Page 34 of Friends Don't


Font Size:

“I thought you were going to stand me up.”

I chuckle at that, pitching my voice to sound like I’m baby-talking. “Aww, were your feewings about to get hurt?”

Collin is my best friend—has been for years. Maybe you’re thinking it’s weird that we talk on the phone at ten p.m. on a weeknight. Why not text like normal dudes? Who makes phone calls these days? I get it, but you know what? I say we need to normalize healthy male friendships. For Collin and me, phone calls work.

He’s an officer on the Cashmere Cove Police Force. He works second shift, and when he goes out on patrol, he often calls me, and we catch up. He can’t text because he needs to keep his head on a swivel, so most of the time, I’m on speaker phone while he’s in his cruiser.

“I was close to tears, man. Don’t ever leave me hanging like that again,” Collin says this with mock sincerity.

I laugh. “How’s the night shaping up?”

I can hear Collin stretching out in the front seat of his squad car. The leather creaks through the line as he launches into the happenings around Cashmere Cove. I jab at my phone and turn it on speaker while he tells me about how he pulled over Scott Wallace…again.

“I swear the man cannot drive under forty-five miles per hour. If he’s not careful, we’re going to revoke his license.”

I murmur my assent as I bang around for a pot underneath my stove and put some water on to boil. I’m having mac and cheese for a late dinner. Don’t judge. Although, I’ve been questioning my dinner choice after Rose’s proclamation about how the cheese dust will basically never break down.

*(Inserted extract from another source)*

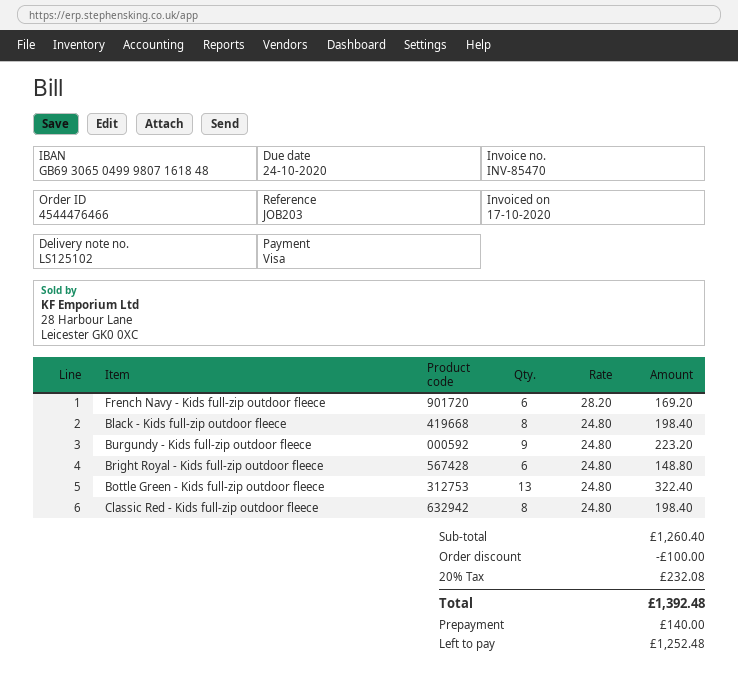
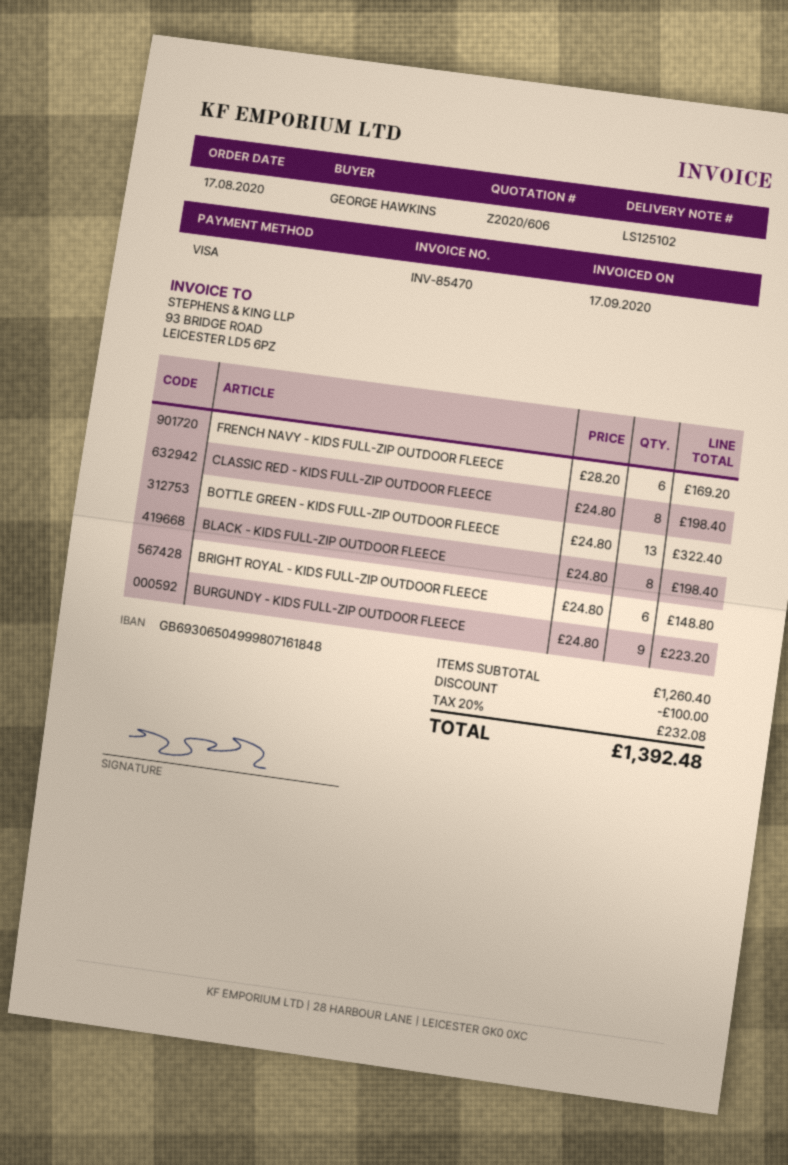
invoice date: 2020-10-17 -> 2020-09-17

My entire stomach is coated with the stuff at this point, but there’s nothing for it. I’m too busy to cook a meal, and by the time I get home, I’m too exhausted to wait up for take-out. So, fake cheese and noodles it is.

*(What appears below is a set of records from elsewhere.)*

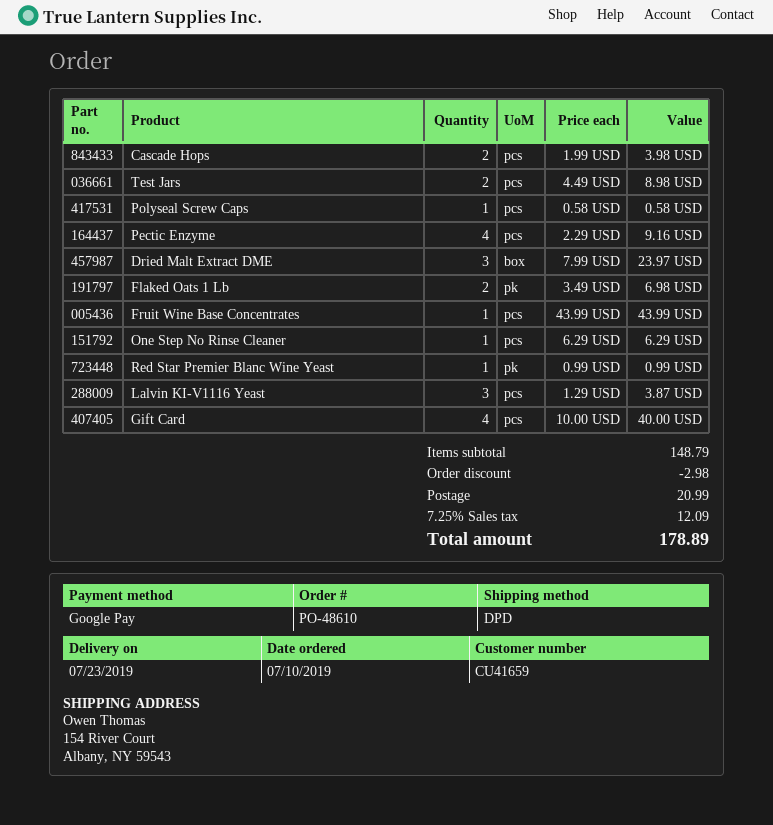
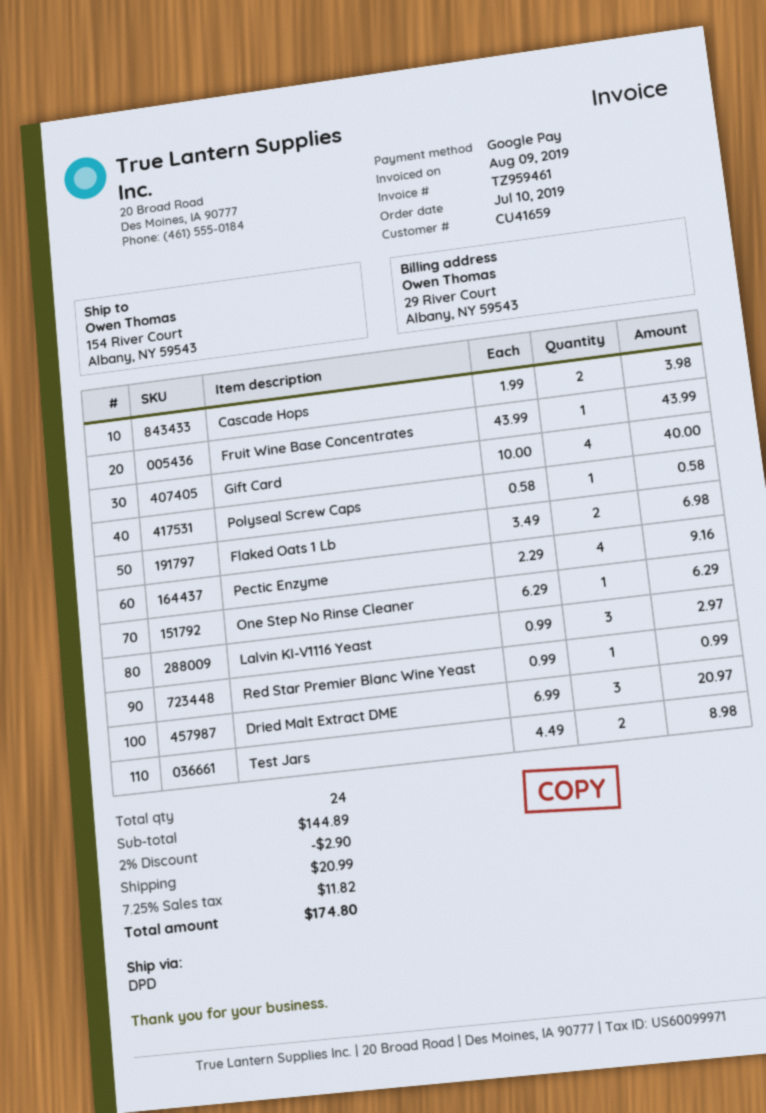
Dried Malt Extract DME: 3 x 7.99 = 23.97 -> 3 x 6.99 = 20.97
Lalvin KI-V1116 Yeast: 3 x 1.29 = 3.87 -> 3 x 0.99 = 2.97
subtotal: 148.79 -> 144.89
discount: 2.98 -> 2.90
tax: 7.25% = 12.09 -> 7.25% = 11.82
total: 178.89 -> 174.80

Someone next door, either Poppy or Rose, must be a good cook, because every night this week when I’ve come home from work, there’s the scent of spices in the air. I’ve been giving the Kasper sisters their space since Poppy and I ran into Tricia. I don’t know what Poppy thinks of me at this point.

“Mack?”

“What?”

“I asked how you are.”

“Oh. Good. Fine.”

“You sure? Tricia mentioned that she saw you out and about.” Collin sounds hesitant.

I dump the raw noodles into my pot of boiling water and do my best impression of someone who is indifferent about life. “It’s fine. Nothing to worry about.”

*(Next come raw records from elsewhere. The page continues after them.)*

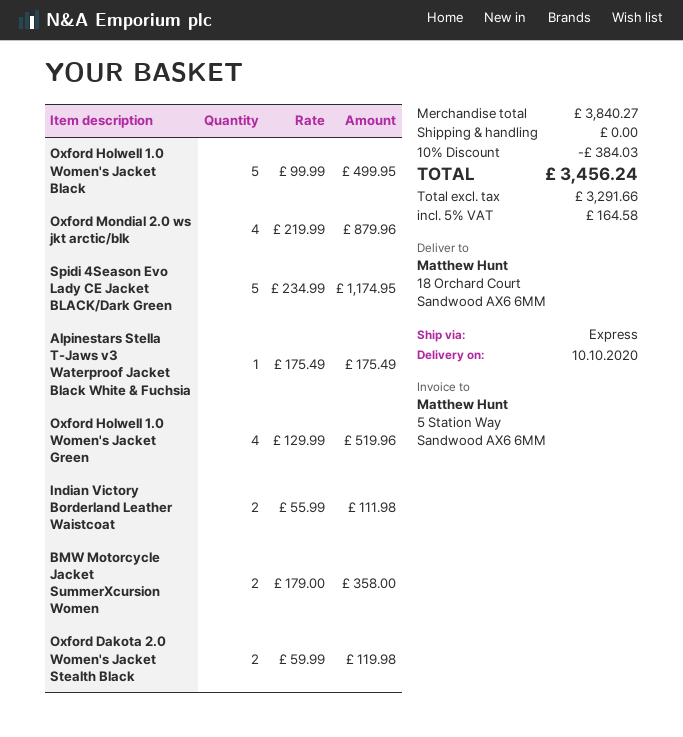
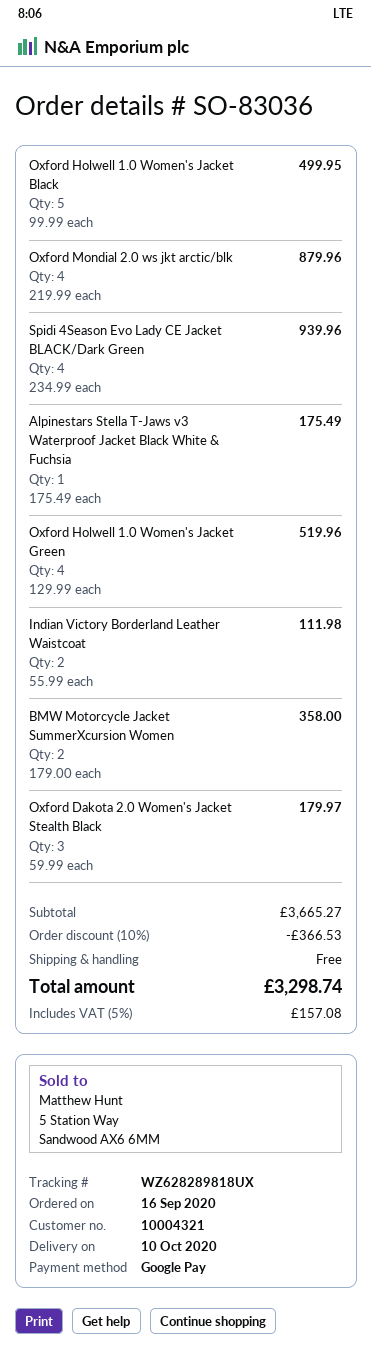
Spidi 4Season Evo Lady CE Jacket BLACK/Dark Green: 5 x 234.99 = 1174.95 -> 4 x 234.99 = 939.96
Oxford Dakota 2.0 Women's Jacket Stealth Black: 2 x 59.99 = 119.98 -> 3 x 59.99 = 179.97
subtotal: 3840.27 -> 3665.27
discount: 10% = 384.03 -> 10% = 366.53
tax: 5% = 164.58 -> 5% = 157.08
total: 3456.24 -> 3298.74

Collin sighs. “I don’t believe you. I’m sorry about Tricia. I…I don’t… It’s been a long time, you know. I wish she’d let it all go. For your sake.”

Did I mention that Collin is Tricia’s brother? Yeah. So there’s that.

I sure know how to messy the waters, don’t I?

“Tricia’s going to do what Tricia’s going to do, Collin. I can’t control her.”

I’ve been walking this line for years, trying not to bash his sister while also not heaping on any more dishonesty to the pile. I’ve had to choose my words carefully.

When everything went south between Tricia and me, and what felt like the entire town took her side, Collin remained a firmly neutral party. The man rivals Switzerland. I know it hasn’t been easy for him. For a while there, we didn’t speak about my relationship with his sister. We kept our conversations centered around other things. He didn’t ask me what happened. I didn’t offer to tell him.

Maybe I should have.

In the years since, the truth has been on the tip of my tongue more times than I can count, but I’ve always swallowed it back down. I was guilty in the eyes of this town before I had a chance to speak for myself back then. Who’s going to give me the benefit of the doubt now?

Boo.

It’s true. That’s what I had been thinking about tonight, ever since I’d read Poppy’s latest email to Holland. It got me wondering whether she might be the one to give me a chance.

A chance to explain. To come clean. To be me again.

That’s what friends do, right?

And the fact that she’d consider forgiving her dad after whatever he did to her made me feel more hope than I’ve felt in years. Because maybe she’ll keep an open mind around me, even if word about my past with Tricia makes it to her. I have no doubt that it will. It seems like it’s the first thing people talk about in this town. But if Poppy is willing to withhold judgment—or at least willing to form her own opinion of me—then maybe, eventually, I could work my way up to telling her the truth.